XTRAN Example — Analyze XML Tags & Attributes
Scenario — you want to analyze the use of tags and tag attributes in XML.
XTRAN to the rescue!
XTRAN treats XML as a computer language, in which each tag, line and segment of text, or end tag is a "statement", and each tag attribute is a "statement attribute".
The following example uses an XTRAN rules file comprising 131 non-comment lines of XTRAN's rules language ("meta-code") to analyze all tags and attributes in XML.
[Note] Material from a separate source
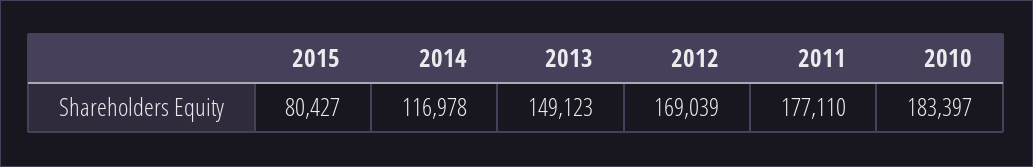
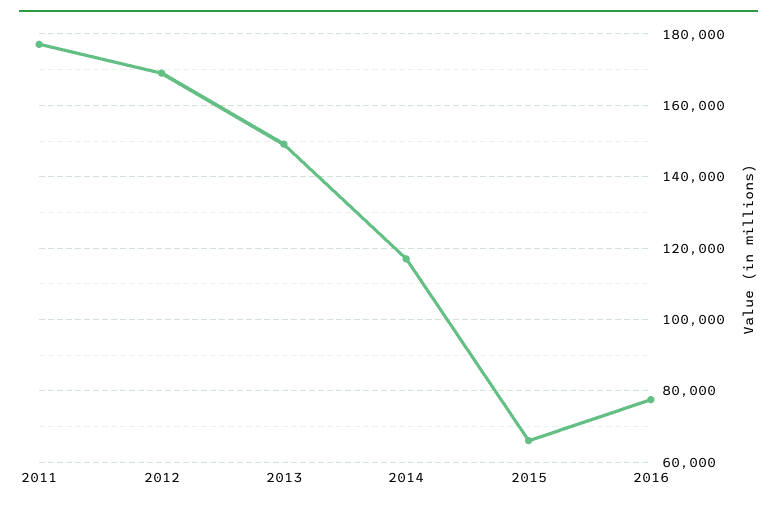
2015: 80427 -> 66000
2010: 183397 -> none
2016: none -> 78000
The XML mining rules for this example can easily be enhanced
to produce DSV output that can be interactively queried using
existing XTRAN rules.
The following is an English paraphrase of the XTRAN rules used for this example:
For each XML tag occurrence Tally tag occurrence For each of tag's attributes if any Tally attribute occurrence for tag Sort tags For each XML tag seen, alphabetically Report tag tally Sort attributes for tag For each attribute seen for this tag, alphabetically Report attribute tally
How can such powerful and generalized XML analysis be automated in only 131 code lines of XTRAN rules? Because there is so much capability already available as part of XTRAN's rules language. These rules take advantage of the following functionality:
- Text file input and output
- Text manipulation
- Text formatting
- Delimited list manipulation
- Environment variable manipulation
- "Per statement" recursive iterator
- Access to XTRAN's Internal Representation (XIR)
- Navigation in XIR
- Meta-variable pointers
Process Flowchart
Here is a flowchart for this process, in which the elements are color coded:
- BLUE for XTRAN versions (runnable programs)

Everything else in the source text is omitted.